Organizations like the Institute for Clinical and Economic Review (ICER) seek to determine the value of new drugs, medical tests, and other health care innovations based on clinical and economic evidence. At a recent Society for Women’s Health Research policy committee meeting, ICER Executive Vice President and Chief Operating Officer Sarah K. Emond discussed her organization’s work and the implications for women’s health.
ICER assesses a product’s value by looking at how much better the new intervention is at improving health than the current clinical standard and then determining what it deems to be a fair price for the added clinical benefit. This estimate may then be used by health insurance plans, employers, and other policymakers to make coverage and pricing decisions for that new therapy.
ICER assessed new therapies for migraine and endometriosis last year, and SWHR submitted comments to the organization for both reports, as the diseases disproportionately and exclusively affect women. SWHR recommended that ICER ensure its analyses adequately captured the significant physical, emotional, and social burdens that these diseases have on women, including the effects on their quality of life. In addition, SWHR urged ICER to accurately account for lost productivity from these diseases, including both presenteeism and absenteeism. Read SWHR’s comments on ICER’s migraine and endometriosis assessments.

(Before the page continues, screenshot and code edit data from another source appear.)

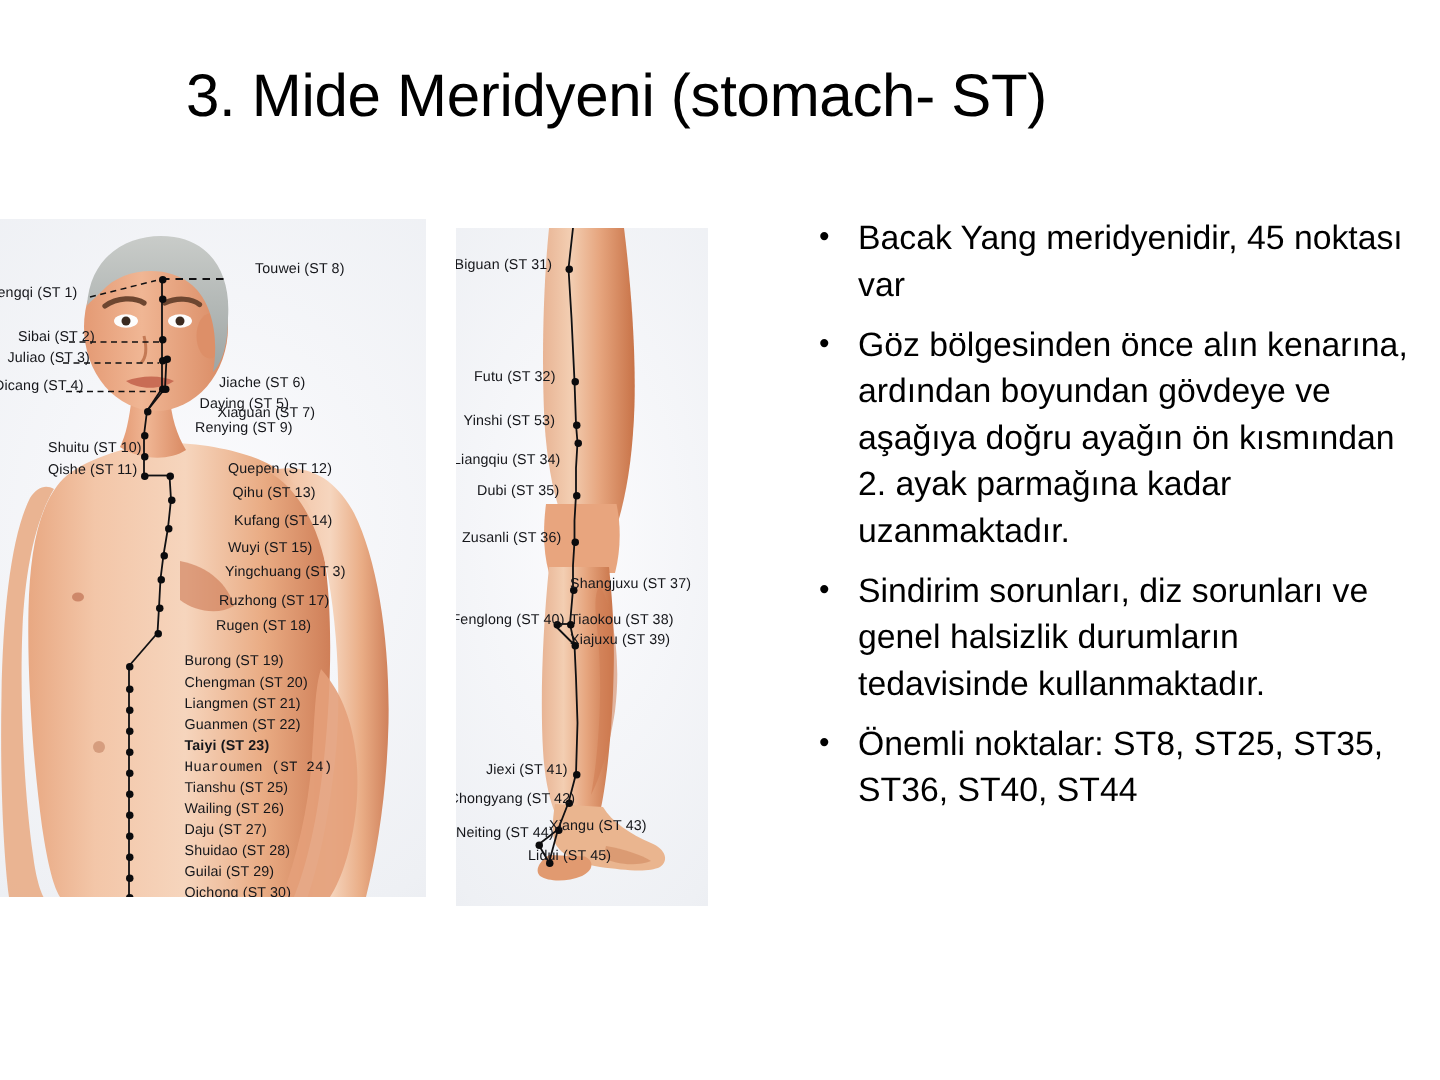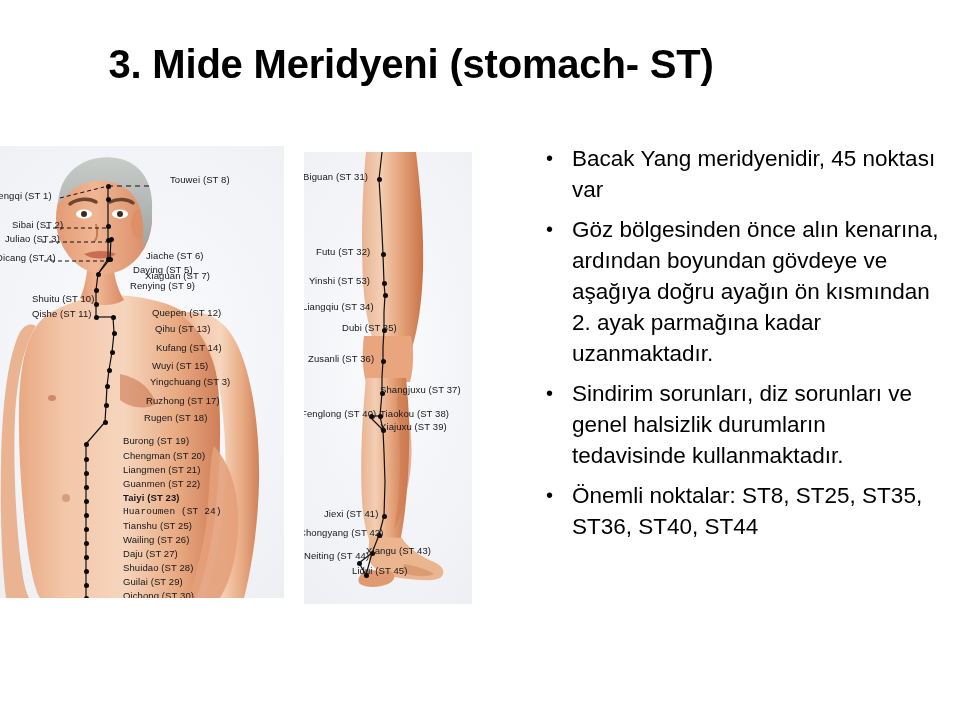--- a/index.html
+++ b/index.html
@@ -24,7 +24,7 @@
     width: 822px;
     text-align: center;
     font-size: 40px;
-    font-weight: 700;
+    font-weight: 400;
     letter-spacing: -0.2px;
     color: #000000;
     white-space: nowrap;

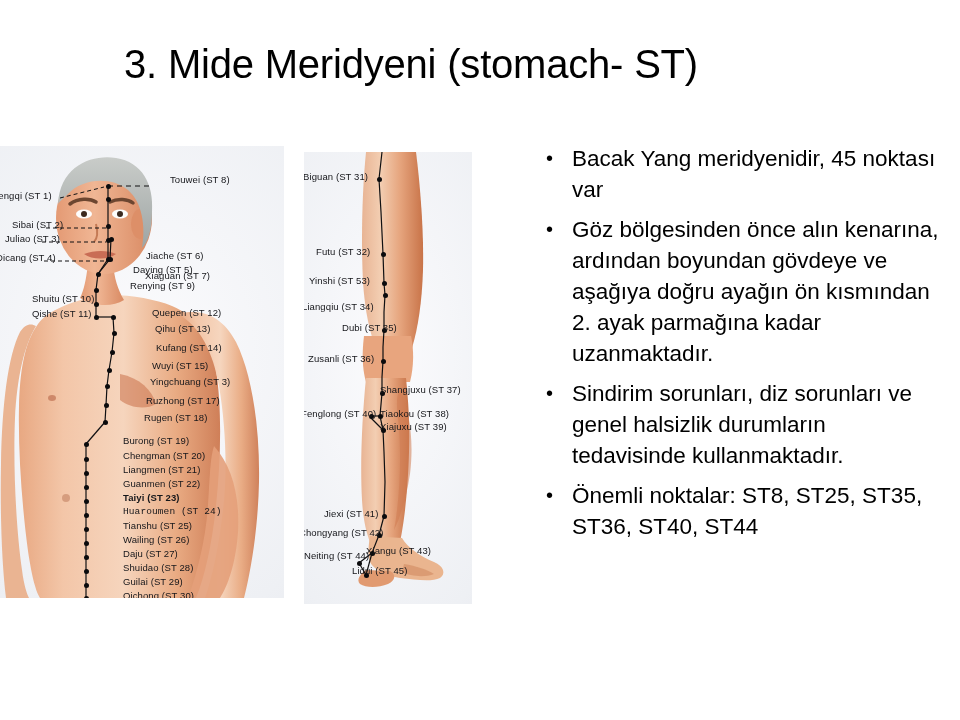--- a/index.html
+++ b/index.html
@@ -349,7 +349,7 @@
       <div class="pt-label" style="left: 12px; top: 95px;">Futu (ST 32)</div>
       <div class="pt-label" style="left: 5px; top: 124px;">Yinshi (ST 53)</div>
       <div class="pt-label" style="left: -2px; top: 150px;">Liangqiu (ST 34)</div>
-      <div class="pt-label" style="left: 14px; top: 171px; margin-left: 24px;">Dubi (ST 35)</div>
+      <div class="pt-label" style="left: 14px; top: 171px;">Dubi (ST 35)</div>
       <div class="pt-label" style="left: 4px; top: 202px;">Zusanli (ST 36)</div>
       <div class="pt-label" style="left: 76px; top: 233px;">Shangjuxu (ST 37)</div>
       <div class="pt-label" style="left: 76px; top: 257px;">Tiaokou (ST 38)</div>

Most information that ICER uses to assess the value of a medical product comes from clinical trials. While some clinical trials assess the impact of a medical product on the quality of life for patients and caregivers, many do not. In order to address this gap, Emond said ICER is exploring how to incorporate real-world evidence into value assessments.
Real-world evidence (RWE) is derived from data collected during routine health care practice (such as electronic health records, claims and billing activities, and product and disease registries) as opposed to a randomized clinical trial. This information is often collected after a new therapy is already on the market and being used by patients. Emond indicated that ICER is interested in public input on how to improve methods of judging the quality of RWE so that it could potentially play a larger role in future ICER reports.
“We have a commitment to being the leading health technology assessment organization when it comes to real-world evidence,” she said. “We are thinking about the ways that real-world evidence can be used to update our reports.”
For example, data on caregivers — the majority of whom are women — are not typically collected in clinical trials. “We see the impact of a societal structure that does not value women as caregivers and the strain that puts on families and the strain that puts on budgets, and we try to capture that as best we can in our research,” Emond said.
She urged industry to capture information like this in clinical trials whenever possible, even though it is not required for FDA approval of a product. “It will help the national conversation about the full impact of some of these diseases and the full impact that innovative medicines can have on improving those diseases,” she said.
ICER is seeking input through June 10 on how to improve its value assessment framework, a process that takes place every two years and that will apply to all of its assessments initiated in 2020 and thereafter. SWHR plans to submit input recommending that ICER look to the FDA’s real-world evidence program as it makes updates, as FDA provides a positive path forward for developing a set of methods and standards for collecting real-world data.